Marcus Hayes, The Philadelphia Inquirer on

Published in Football

PHILADELPHIA — I can’t wait for Jason Kelce to start demolishing the NFL.

Passionate? He’s going to make John Madden sound uninterested. Clairvoyant? He’s going to make Romo-stradomus seem a step slow. Authentic? He’s going to make Tom Brady look like a poser.

Low bar, but still.

I’ve been covering the league for 34 years, and I know what I’m seeing. I usually watch games with the sound down; Tony Romo’s histrionics never impressed me. I never watch pregame or postgame shows; bland predictions and toothless reactions are a waste of time. CBS’s Boomer Esiason and Phil Simms have always been a little too antiseptic for my taste; thanks for the unmemorable memories, guys. I love Matt Ryan, but Matty Ice ain’t the answer, either.

If he’s true to his word and true to himself, Kelce will be different. As in, better. It’s just who he is. It’s why he isn’t exactly universally beloved by his former teammates; Kelce hurt some feelings over the years.

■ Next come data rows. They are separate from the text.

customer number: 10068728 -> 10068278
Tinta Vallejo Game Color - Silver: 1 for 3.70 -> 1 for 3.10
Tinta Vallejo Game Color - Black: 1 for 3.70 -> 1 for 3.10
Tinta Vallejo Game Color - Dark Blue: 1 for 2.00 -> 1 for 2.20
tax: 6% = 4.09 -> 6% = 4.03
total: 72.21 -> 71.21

“I’ve been doing that my whole career,” he said. “If you’re doing your job as a player, you’re being critical of what you’re doing, what’s happening with the group, what’s happening from the coaches. Especially the older you get, people throughout the building lean on you to be that. They want to know what your actual point of view is.”

 

Kelce spoke to NBC Sports Philadelphia’s John Clark this week on the Takeoff with John Clark podcast. Clark pressed Kelce about perhaps being uncomfortable when called on to criticize the Eagles. It appears to be no problem for Kelce, who was pretty candid with the press for much of his career. The message: You ain’t seen nothing yet.

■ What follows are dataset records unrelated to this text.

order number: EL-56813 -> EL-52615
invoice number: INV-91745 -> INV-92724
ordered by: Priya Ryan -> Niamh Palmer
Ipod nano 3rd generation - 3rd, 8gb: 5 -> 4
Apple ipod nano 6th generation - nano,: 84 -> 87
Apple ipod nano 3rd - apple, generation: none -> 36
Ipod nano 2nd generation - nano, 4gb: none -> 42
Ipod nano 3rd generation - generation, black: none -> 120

“Maybe [speaking with] the media, you’re kind of saying that through a little bit of rose-colored glasses,” he said. “Certainly, in the building, you get used to the criticalness of it. If you’re not critical of yourself, of your teammates, of your coaches, in an honest way, you’re really doing yourself a disservice. So, I don’t think it will be that much different than what I’ve been doing. Now, I’m just going to be spouting it off to millions of people on television.”

Big, if true.

This season Kelce will serve as a pregame and halftime analyst on ESPN’s Monday Night Football, replacing Robert Griffin III (yawn). Don’t expect him to be limited to Scott Van Pelt’s apron strings for long. He belongs in the booth, making bank. The industry needs him.